Okay, so here’s the thing…
I started in on the sixth volume of Ooku: The Inner Chambers without bothering to re-read either the previous volumes in the series or my thoughts on those five books. As a result, I spent most of my reading time trying to remember who the various characters were and what their struggles were supposed to signify. I know that this makes me sound like a bit of a scatterbrain but Volume 6 does not feature any self-contained story lines, instead it concludes storylines from the previous volumes and lays the foundation for a storyline that will (hopefully) feature in Volume 7 if and when Viz Media get round to translating it. Given that characters in Ooku frequently change names and physical appearances with the passage of time and the somewhat interstitial nature of this volume’s narrative, I think that my disorientation is at least understandable, if not forgivable. I mention this because, as I struggled to make sense of the images and words that swam before my eyes, it suddenly occurred to me that I might have been reading this series in completely the wrong manner. Let me explain…

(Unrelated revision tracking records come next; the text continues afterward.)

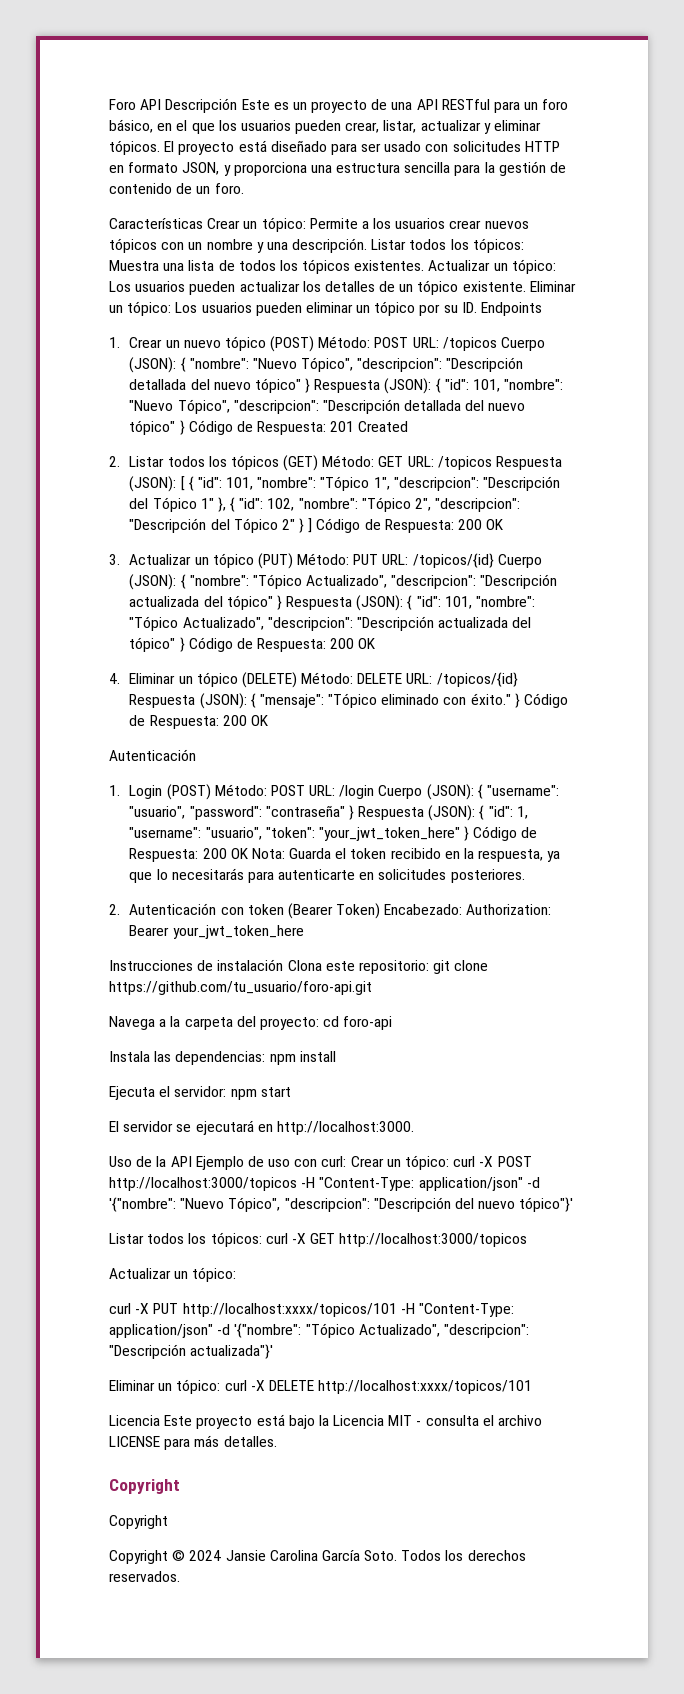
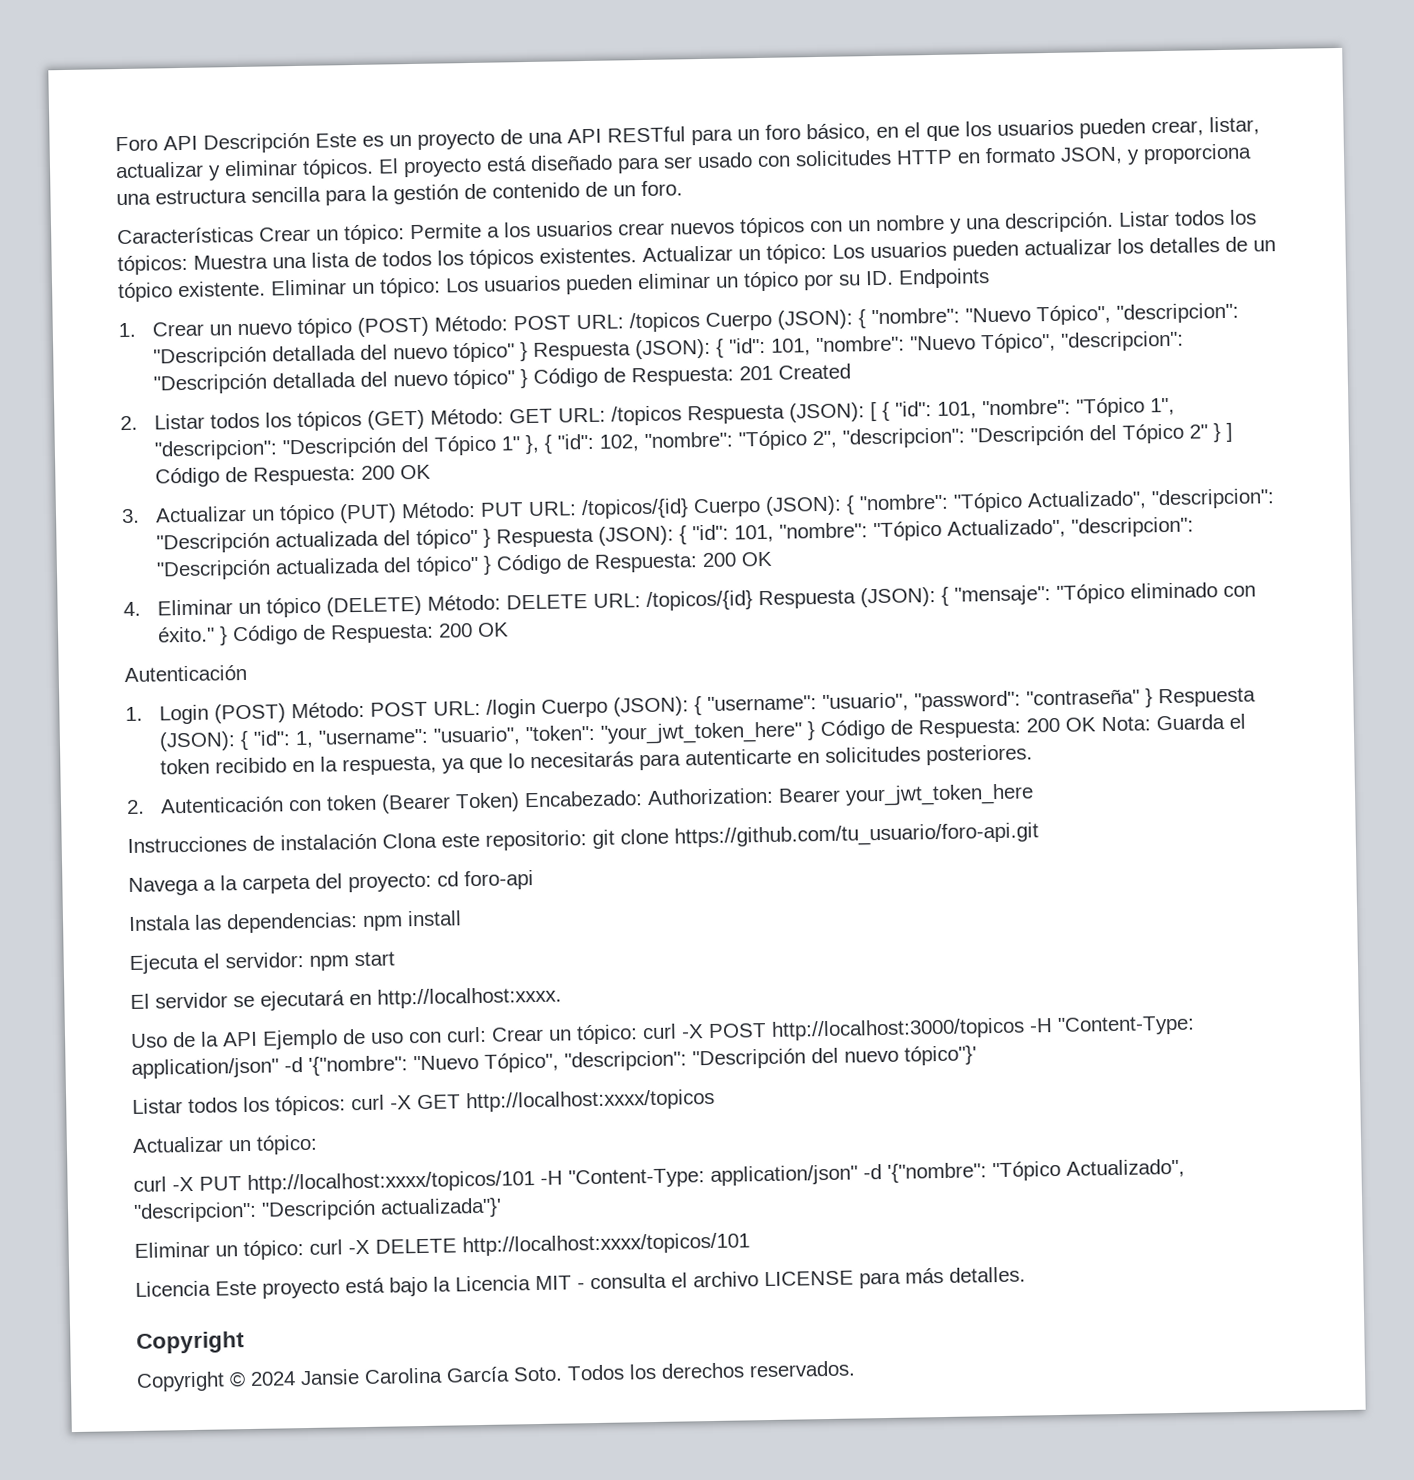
- El servidor se ejecutará en http://localhost:3000.
+ El servidor se ejecutará en http://localhost:xxxx.
- Listar todos los tópicos: curl -X GET http://localhost:3000/topicos
+ Listar todos los tópicos: curl -X GET http://localhost:xxxx/topicos
  Licencia Este proyecto está bajo la Licencia MIT - consulta el archivo LICENSE para más detalles.
- Copyright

I first encountered Fumi Yoshinaga’s Ooku: The Inner Chambers as a result of the first two volumes in the series winning The James Tiptree, Jr. Award. The Tiptree is an award given out every year by the good folks at Wiscon, a science fiction convention with a particular interest in what is widely referred to as ‘Feminist SF’. As a result of this context of discovery, I initially approached Ooku as I might approach a novel by Ursula K. Le Guin or Joanna Russ: as an exercise in alternative history building intended as a thought experiment that would shed light on our current attitudes towards gender and sexuality. However, while I still think that one can read these manga in that manner, I now realise that one can also approach them as being akin to something like Robert Graves’ historical novels I, Claudius (1934) and Claudius the God (1935).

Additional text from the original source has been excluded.